His assassination changed the course of American history in oh so many ways!  He was a great orator, a great charismatic leader, but he was replaced by a new President that had a very different skill set, his Vice President, Lyndon Baines Johnson.  His oratory was replaced by a great legislator.  And that great legislator had a tremendous tool in his kit that appeared with Kennedy's death, the tool of grieving emotion becoming rage, bewilderment and a sense of deep need.  Powerful emotions had to be invested somewhere!

He used that masterfully, used it as motivation to put through his Great Society initiatives.  But, he also used it to put through something that he reportedly championed, something that Kennedy had actually let go of, the goal of landing on the moon by the end of the decade!  He got the money appropriated to accomplish this insanely extreme objective.  The Mercury Project was complete during Kennedy's tenure, the series of astronauts put in orbit as individuals.  Johnson pushed NASA, congress and the American taxpayers forward to the Gemini Project and then to the Apollo Project.
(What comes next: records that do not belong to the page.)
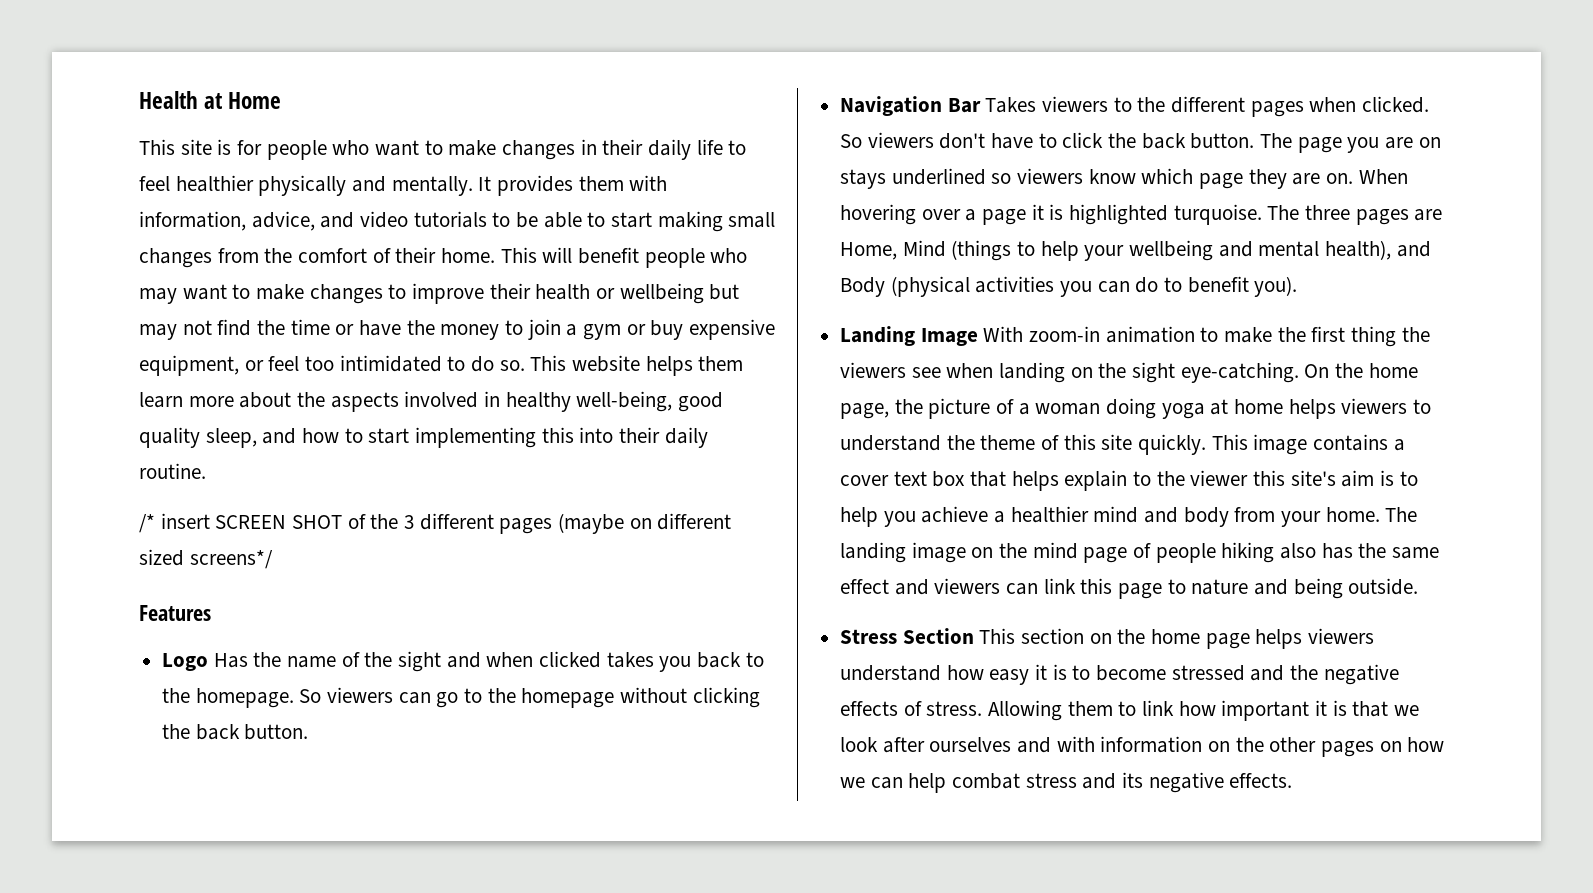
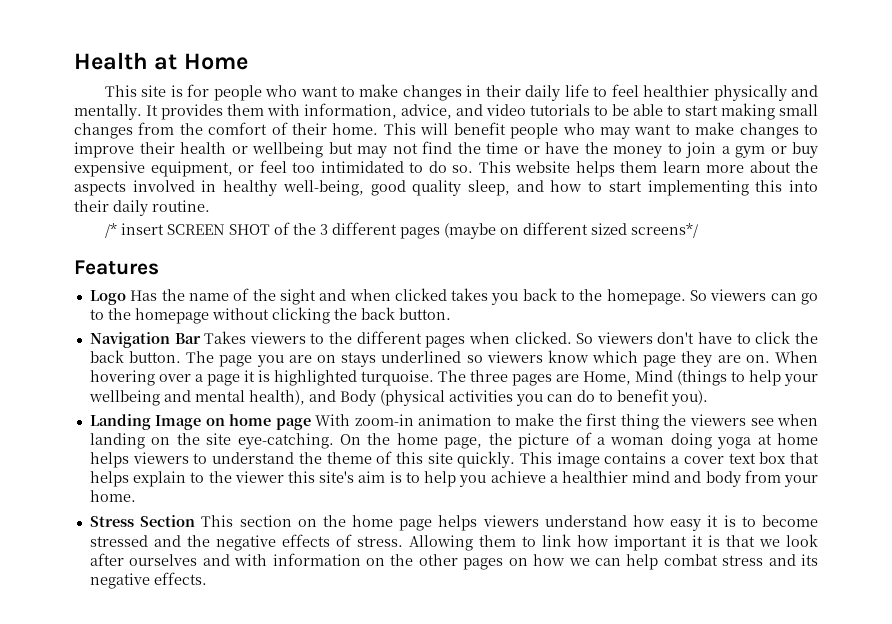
- Landing Image With zoom-in animation to make the first thing the viewers see when landing on the sight eye-catching.
+ Landing Image on home page With zoom-in animation to make the first thing the viewers see when landing on the site eye-catching.
- The landing image on the mind page of people hiking also has the same effect and viewers can link this page to nature and being outside.

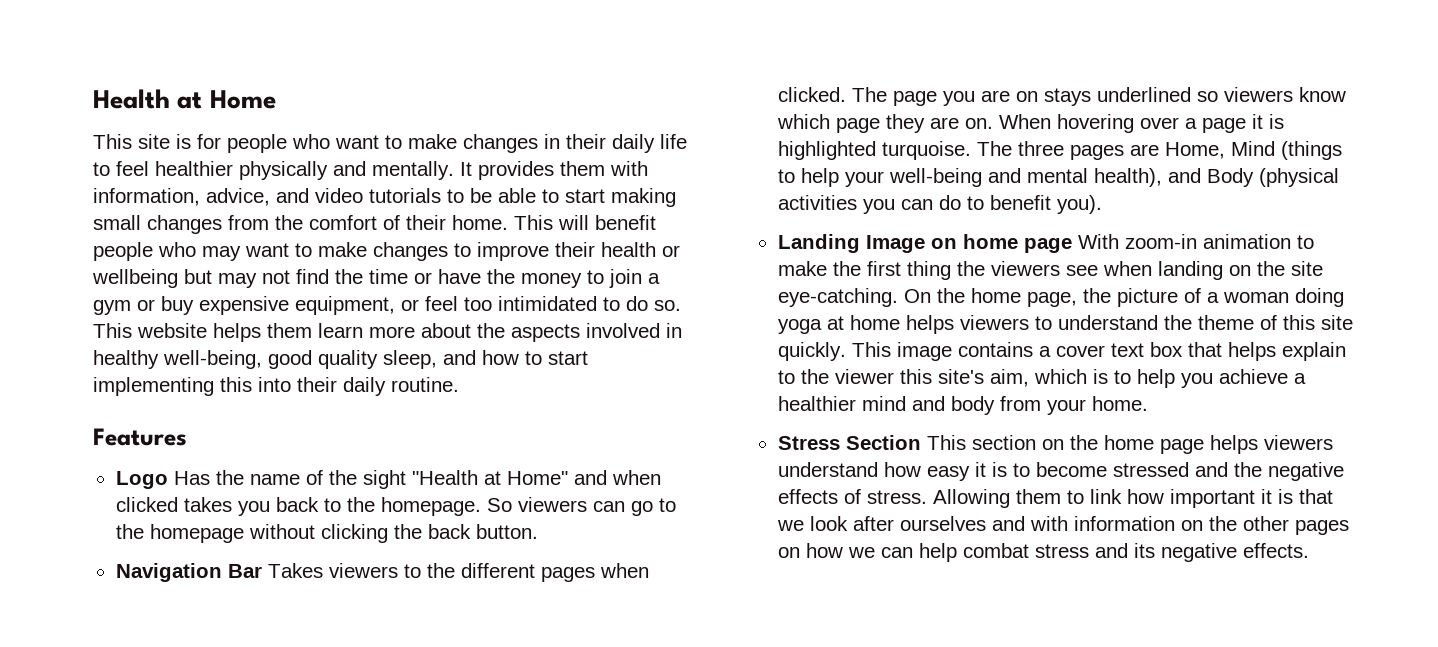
- /* insert SCREEN SHOT of the 3 different pages (maybe on different sized screens*/
- Logo Has the name of the sight and when clicked takes you back to the homepage.
+ Logo Has the name of the sight "Health at Home" and when clicked takes you back to the homepage.
- So viewers don't have to click the back button.
- The three pages are Home, Mind (things to help your wellbeing and mental health), and Body (physical activities you can do to benefit you).
+ The three pages are Home, Mind (things to help your well-being and mental health), and Body (physical activities you can do to benefit you).
- This image contains a cover text box that helps explain to the viewer this site's aim is to help you achieve a healthier mind and body from your home.
+ This image contains a cover text box that helps explain to the viewer this site's aim, which is to help you achieve a healthier mind and body from your home.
The question comes up, as it did to Johnson, if America was full bore behind this, why was each stage of this taking so damned long?  Because no one had ever done it before.  Having never done it before uncovered what science has to do with its process of discovery.  No, science doesn't first have to find the answers, science has to find the questions!  It took each stage of development to open knowledge to the point of asking the next questions which needed to be answered.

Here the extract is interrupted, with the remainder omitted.